For many years, Celtic conducted most of their training at a facility to the east of Celtic Park known as Barrowfield, which remained owned and used by the club after moving their main base of operations to Lennoxtown in 2007, and was later redeveloped for use by the women's team and youth academy in the 2020s. This facility is also not within the existing Barrowfield residential area which lies to the west of the stadium. The source of the double naming stems from defunct junior club Bridgeton Waverley who played at a ground named Barrowfield (located approximately at Mountainblue Street today and also named after the historic estate), until the 1930s when that land – along with the Nelson Recreation Ground a few blocks away – was bought over for construction of the new housing scheme of the same name.

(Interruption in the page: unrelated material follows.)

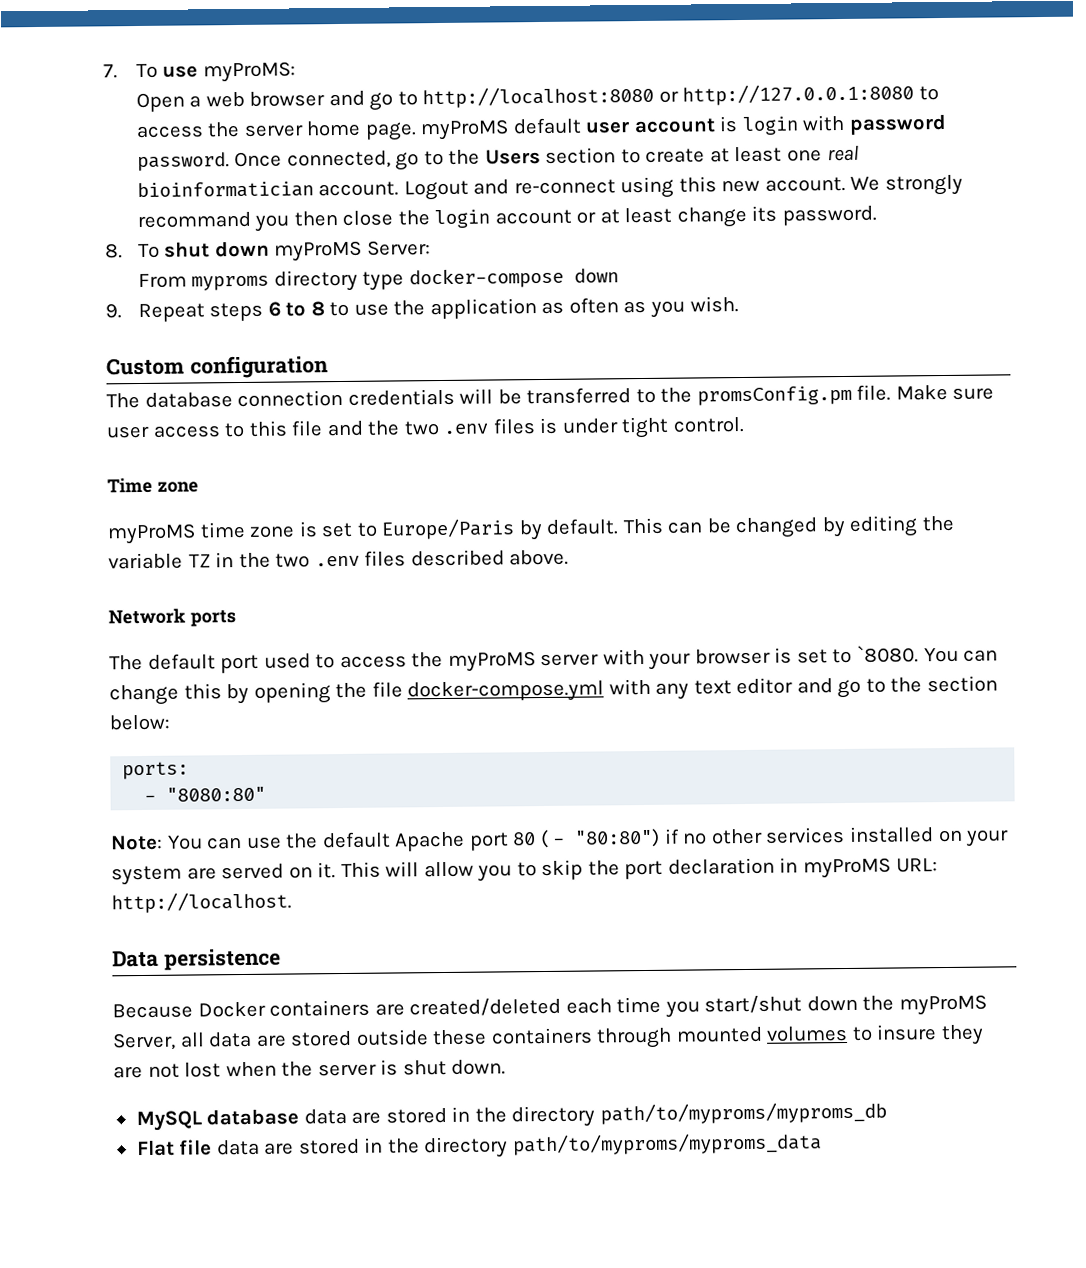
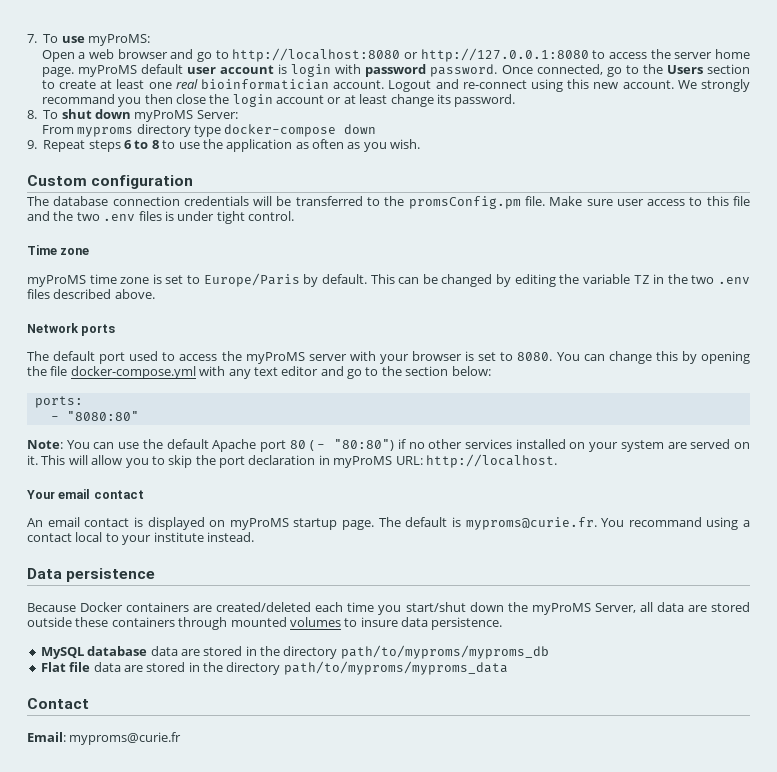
[857,645,920,663] `8080. -> [517,352,553,361] 8080.
(292, 902) none -> [27,489,144,499] [27,517,750,530] [27,532,254,545] // Your email contact // An email contact is displayed on myProMS startup page. The default is myproms@curie.fr. You recommand using a contact local to your institute instead.
[940,1024,984,1046] [113,1059,507,1079] they are not lost when the server is shut down. -> [401,617,503,630] data persistence.
(822, 1144) none -> [27,698,89,709] [27,732,182,745] // Contact // Email: myproms@curie.fr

Waverley relocated to a new site about 3/4 mi east, adjacent to Belvidere Hospital and part of Westthorn Park, and named it 'New Barrowfield'. Celtic later took control of it as their training ground in the early 1960s.

Following the 2014 Commonwealth Games held in Glasgow, international-class sporting facilities can be found within walking distance of Barrowfield: the Commonwealth Arena and Sir Chris Hoy Velodrome are in nearby Dalmarnock. The Crownpoint Sports Complex, a modern outdoor athletics track, is also nearby adjacent to St Mungo's Academy.